*** Opening of Input data ***

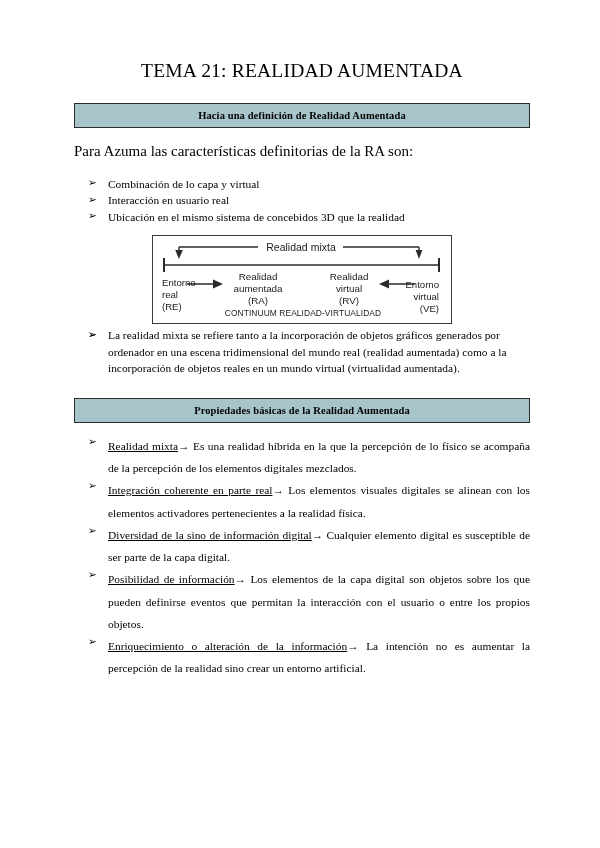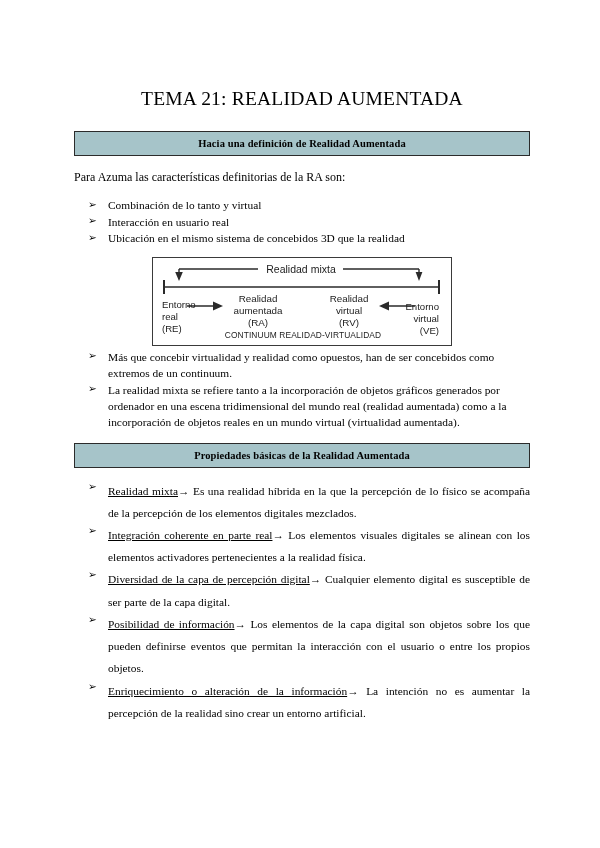"TEMA 21: REALIDAD AUMENTADA" .doc-title { padding-top: 88px -> 60px }
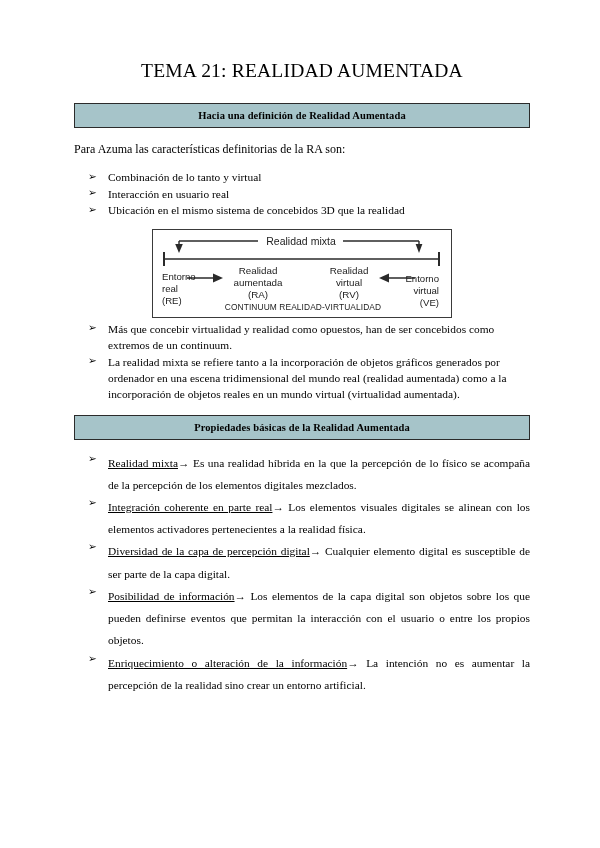"Para Azuma las características" .intro { font-size: 12px -> 15px }
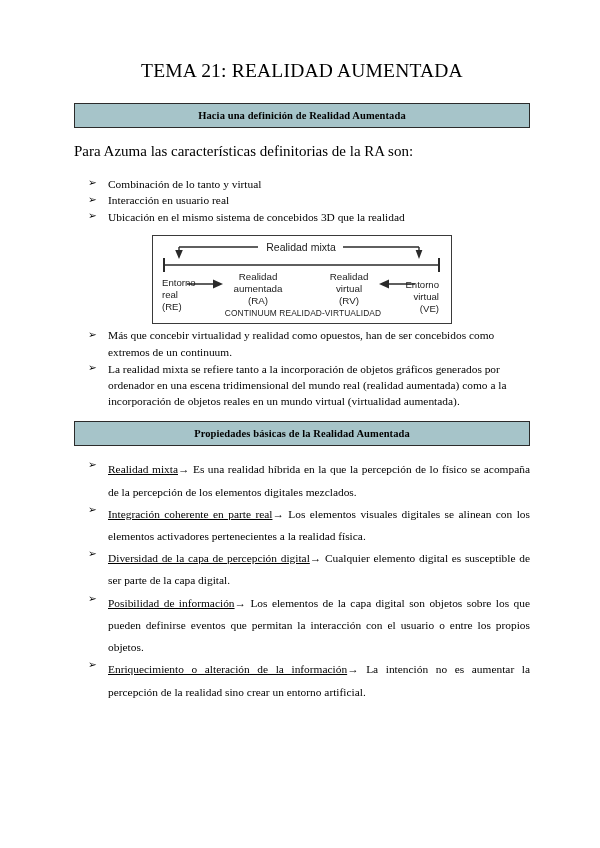"Combinación de lo tanto y" span { text: tanto -> capa }
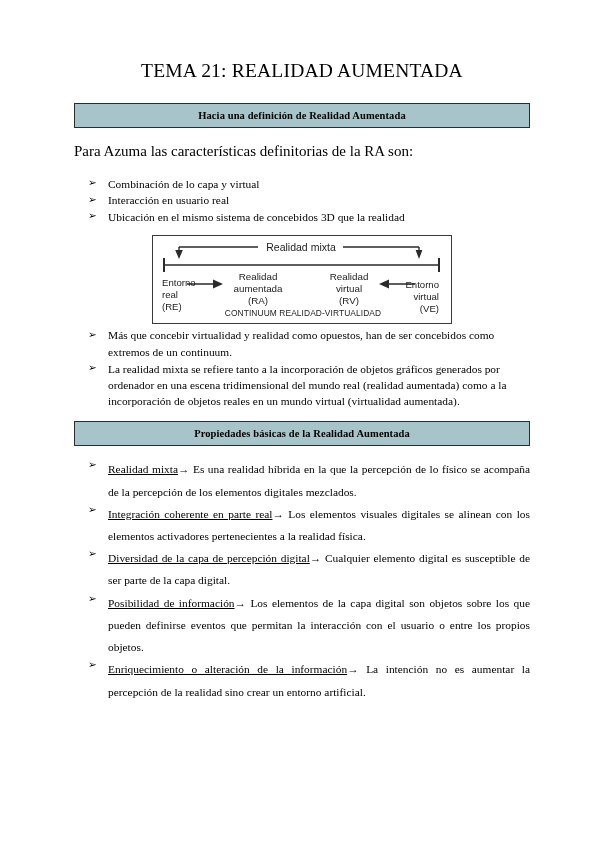"Más que concebir virtualidad y" span { html: <span>Más que concebir virtualidad y realidad como opuestos, han de ser concebidos como extremos de un continuum.</span> -> none }
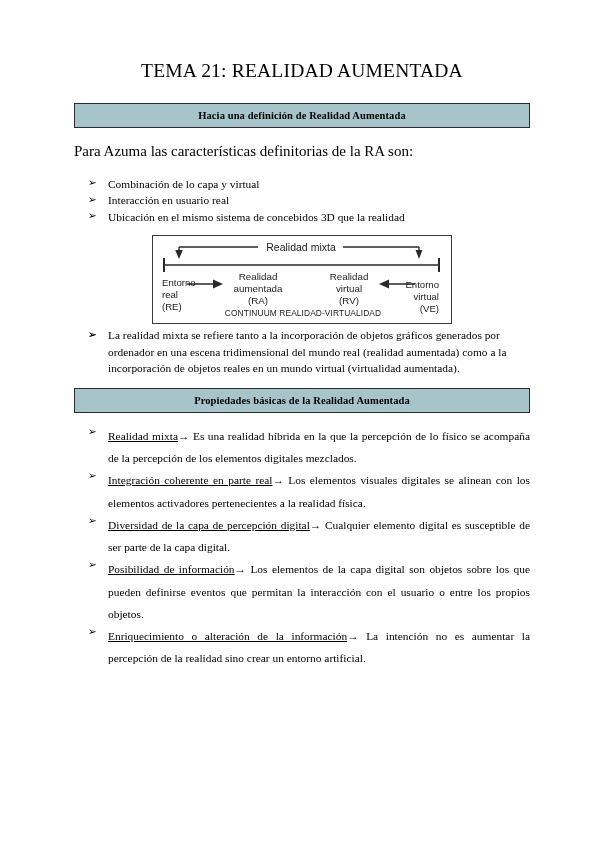"Propiedades básicas de la Realidad" div.banner { margin-top: 12px -> 22px }
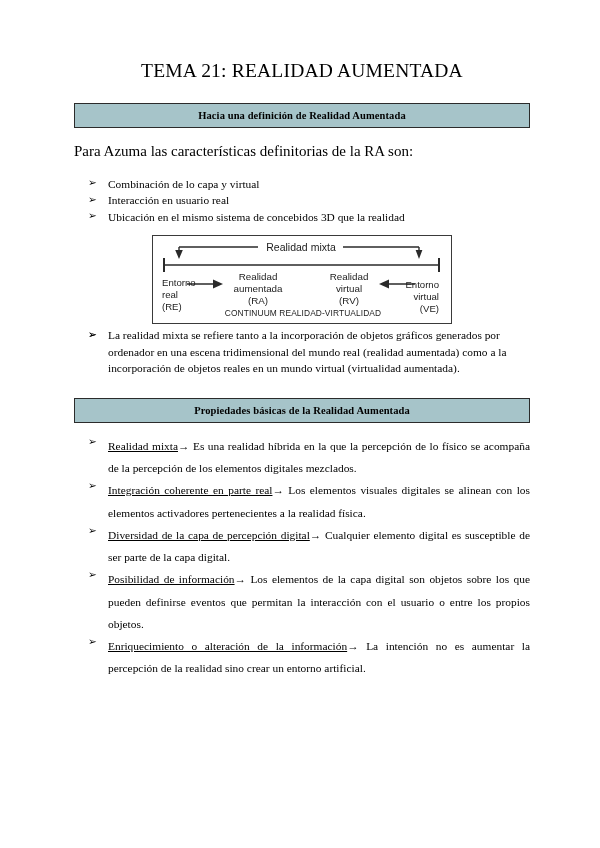"Diversidad de la capa de" span.term { text: capa de percepción -> sino de información }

*** Close of Input data ***

_Problem details_. Could the data be reproduced exactly, with the pictures omitted?

_Answer to this task_.
"TEMA 21: REALIDAD AUMENTADA" .doc-title { padding-top: 88px -> 60px }
"Para Azuma las características" .intro { font-size: 12px -> 15px }
"Combinación de lo tanto y" span { text: tanto -> capa }
"Más que concebir virtualidad y" span { html: <span>Más que concebir virtualidad y realidad como opuestos, han de ser concebidos como extremos de un continuum.</span> -> none }
"Propiedades básicas de la Realidad" div.banner { margin-top: 12px -> 22px }
"Diversidad de la capa de" span.term { text: capa de percepción -> sino de información }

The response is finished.